__Problem description__
The lines from the one containing "discount: 10% = 91.31 -> none" through the final line of the data below must be written out exactly, both included, and nothing more.
********************
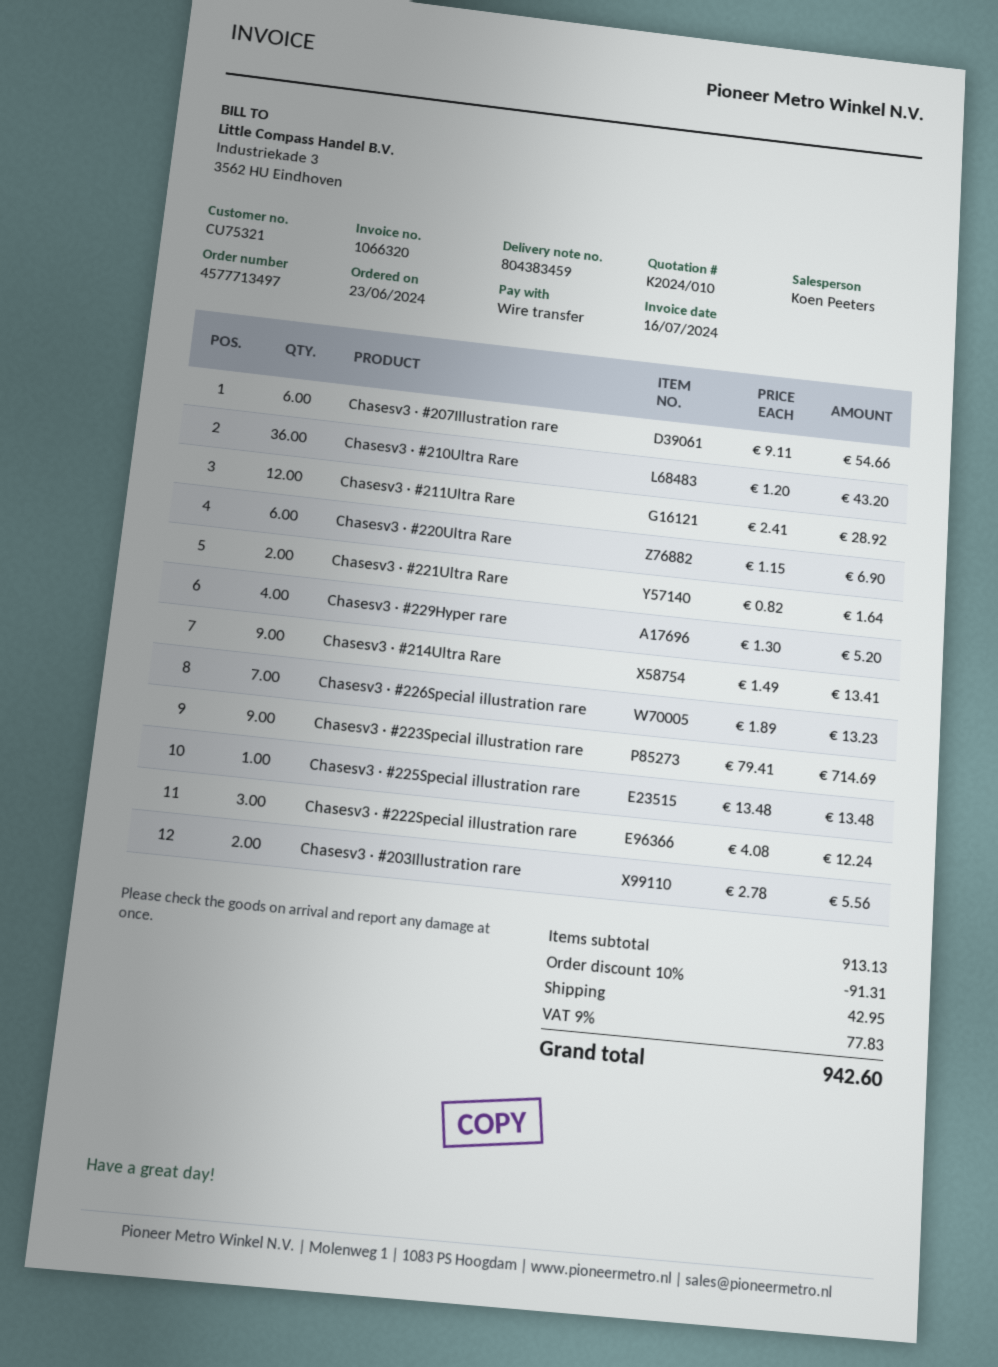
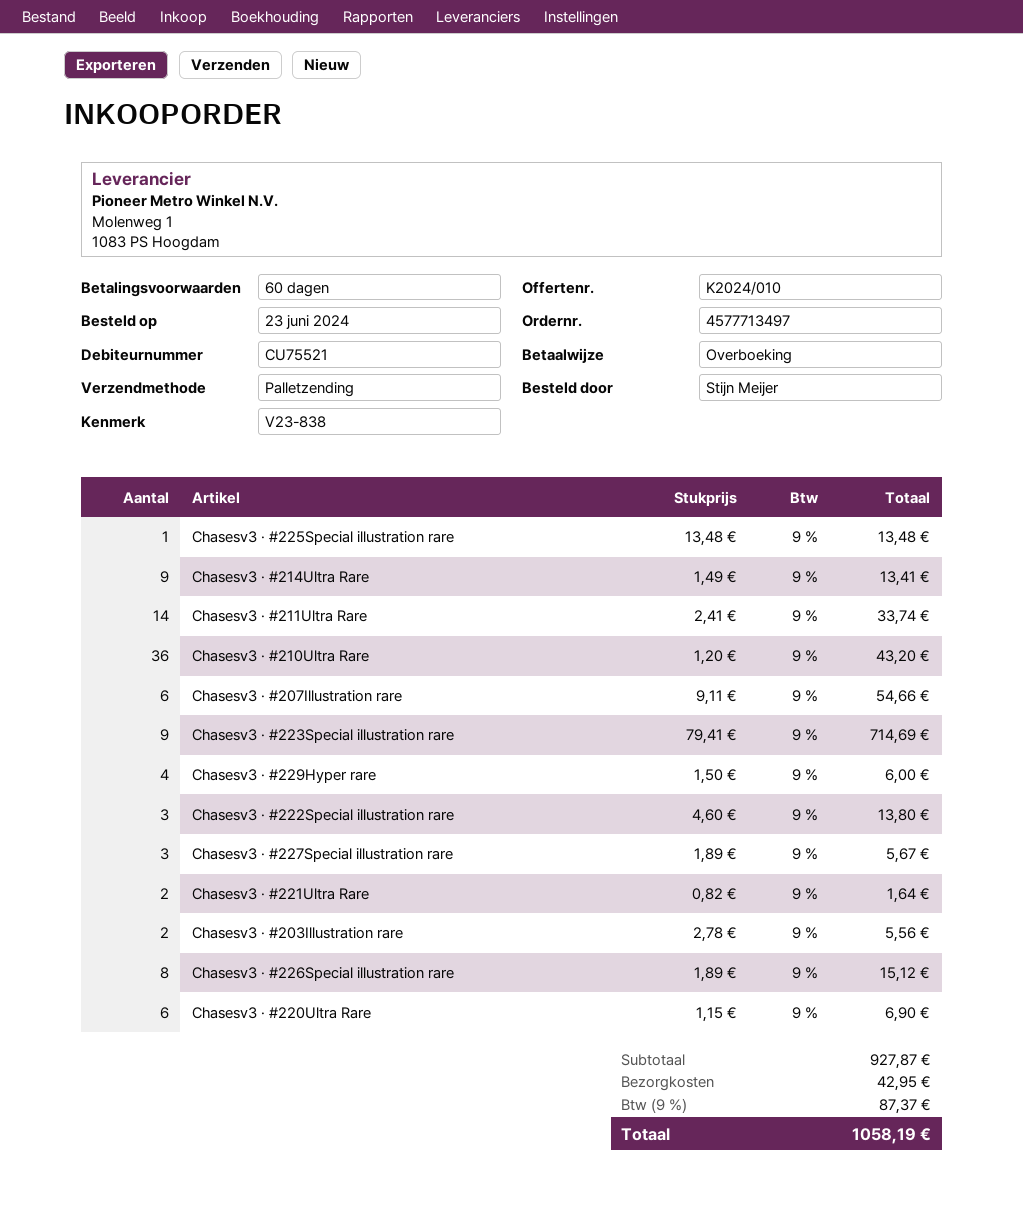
customer number: CU75321 -> CU75521
Chasesv3 · #211Ultra Rare: 12 x 2.41 = 28.92 -> 14 x 2.41 = 33.74
Chasesv3 · #229Hyper rare: 4 x 1.30 = 5.20 -> 4 x 1.50 = 6.00
Chasesv3 · #226Special illustration rare: 7 x 1.89 = 13.23 -> 8 x 1.89 = 15.12
Chasesv3 · #222Special illustration rare: 3 x 4.08 = 12.24 -> 3 x 4.60 = 13.80
Chasesv3 · #227Special illustration rare: none -> 3 x 1.89 = 5.67
subtotal: 913.13 -> 927.87
discount: 10% = 91.31 -> none
tax: 9% = 77.83 -> 9% = 87.37
total: 942.60 -> 1058.19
********************
__Output for this task__
discount: 10% = 91.31 -> none
tax: 9% = 77.83 -> 9% = 87.37
total: 942.60 -> 1058.19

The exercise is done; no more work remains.